**** The data ****
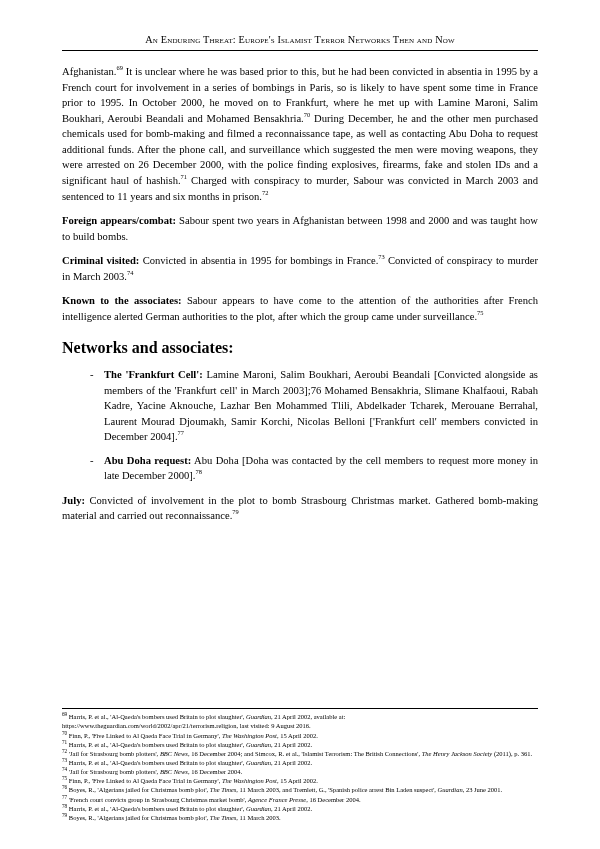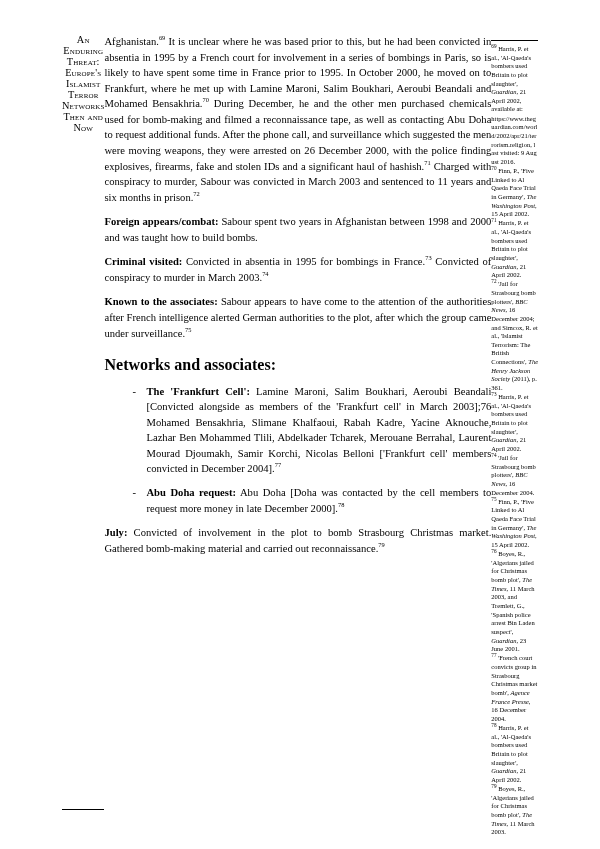"An Enduring Threat: Europe's Islamist" .page { flex-direction: row -> column }
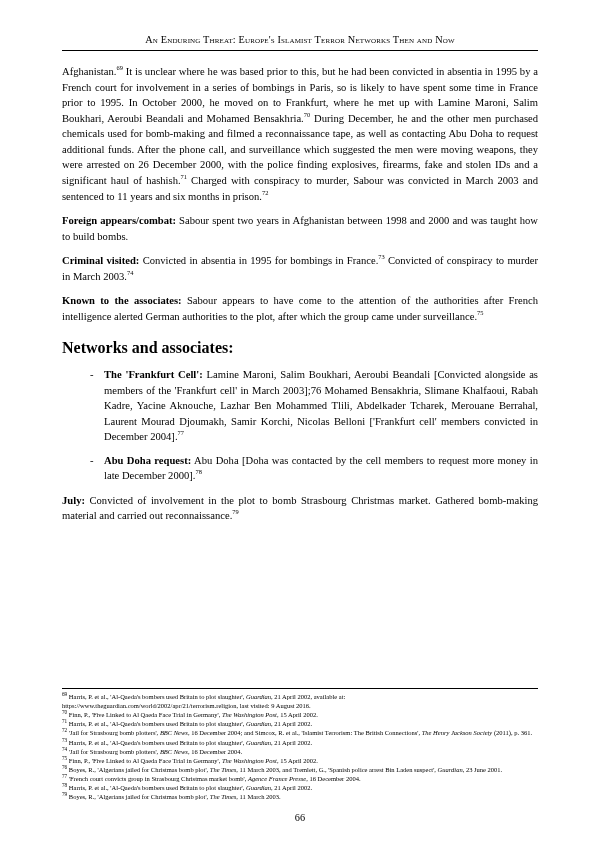"66" div.page-number { html: <div>66</div> -> none }
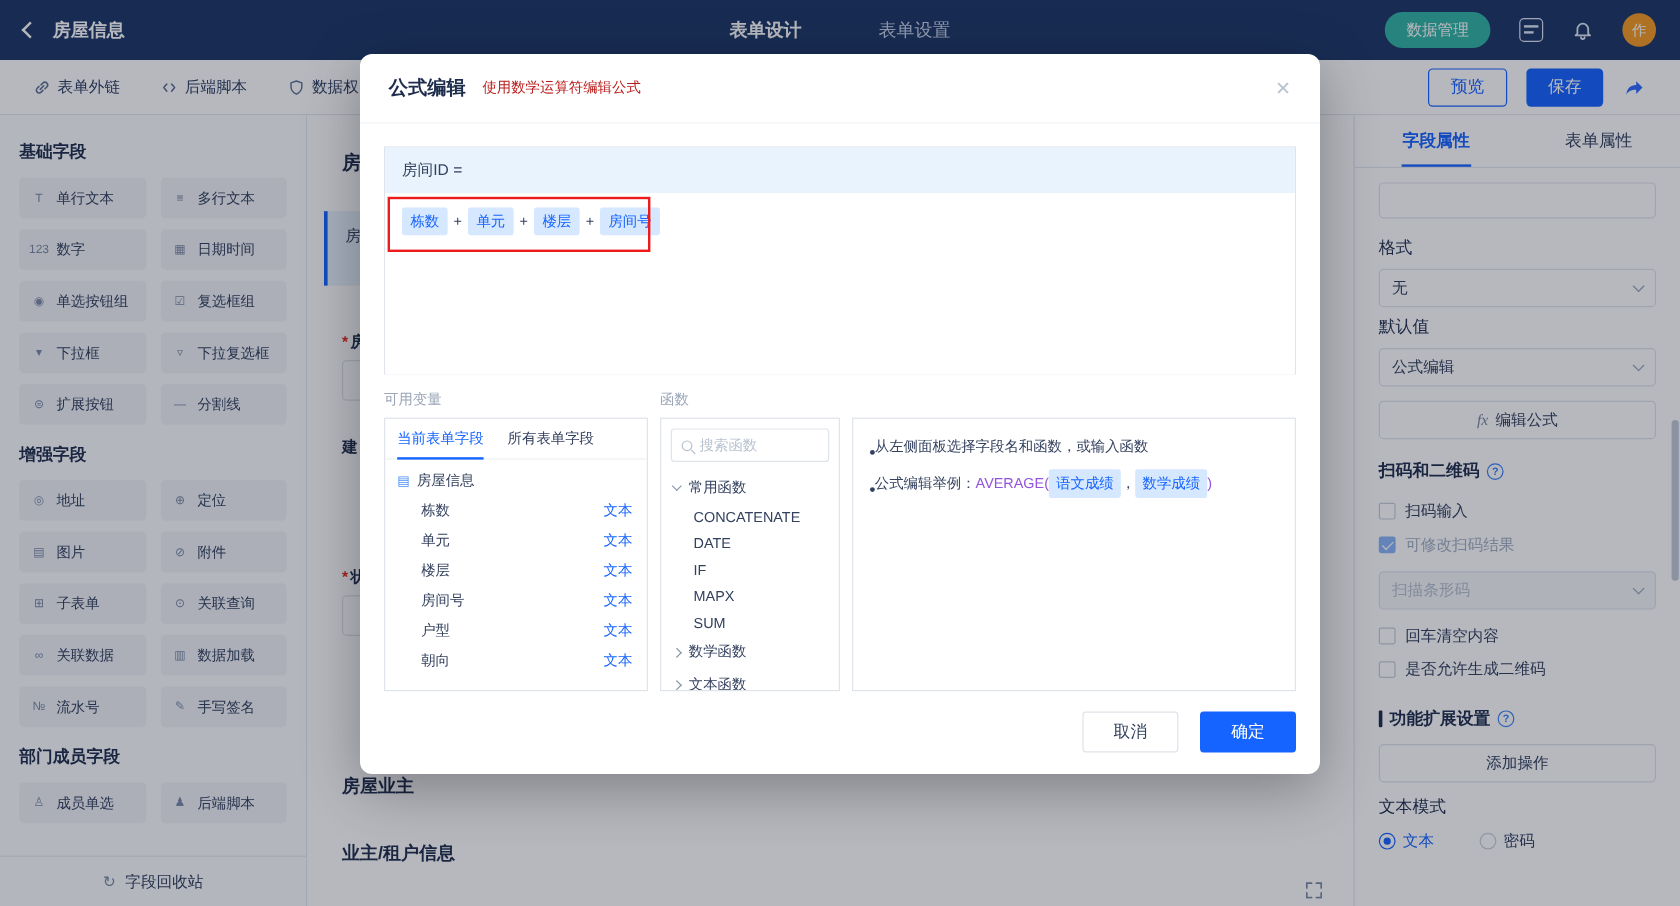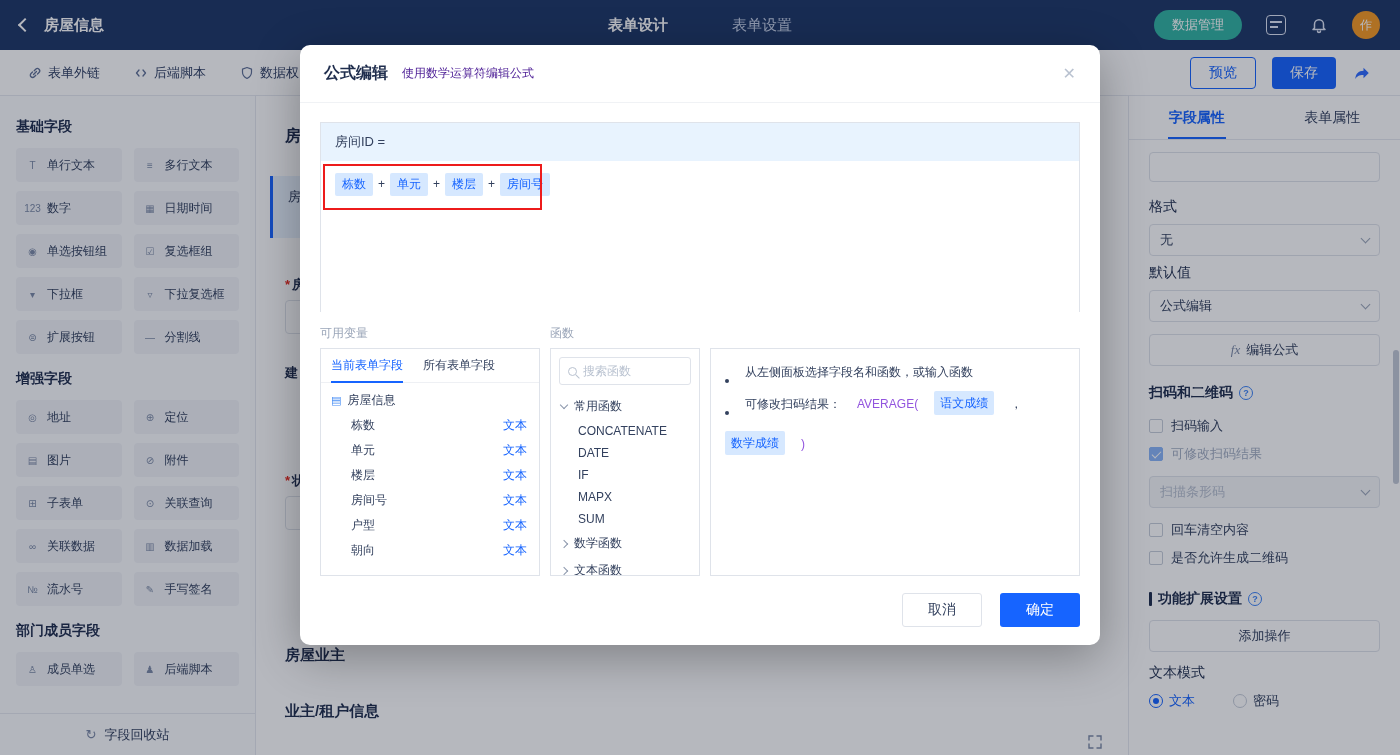"使用数学运算符编辑公式" .m-sub { color: #4c1d95 -> #b91c1c }
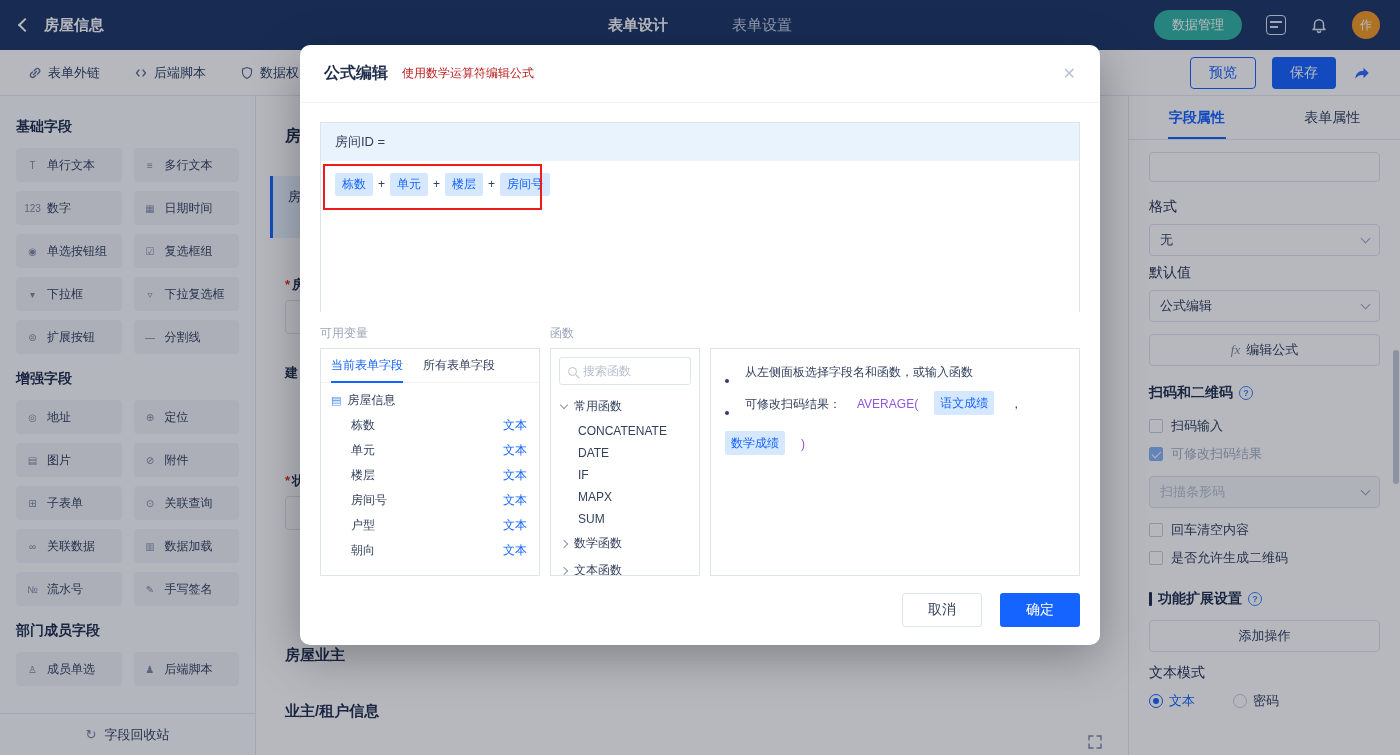"从左侧面板选择字段名和函数，或输入函数" .h-line { align-items: flex-end -> center; gap: 16px -> 0 }
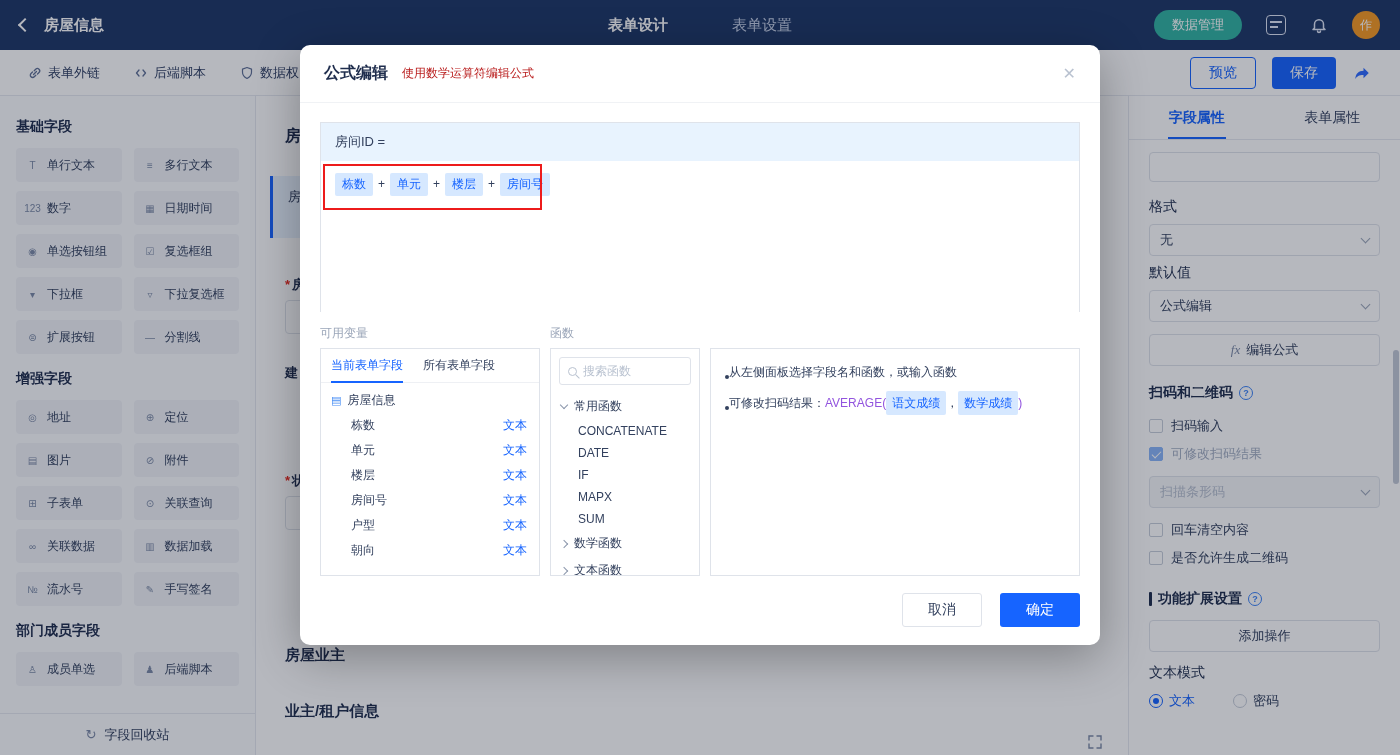"可修改扫码结果：" span { text: 可修改扫码结果 -> 公式编辑举例 }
****
[What is expected]: When you copy the records above, keep every word exact and drop the pictures.

[Completed task]:
"An Enduring Threat: Europe's Islamist" .page { flex-direction: row -> column }
"66" div.page-number { html: <div>66</div> -> none }
"使用数学运算符编辑公式" .m-sub { color: #4c1d95 -> #b91c1c }
"从左侧面板选择字段名和函数，或输入函数" .h-line { align-items: flex-end -> center; gap: 16px -> 0 }
"可修改扫码结果：" span { text: 可修改扫码结果 -> 公式编辑举例 }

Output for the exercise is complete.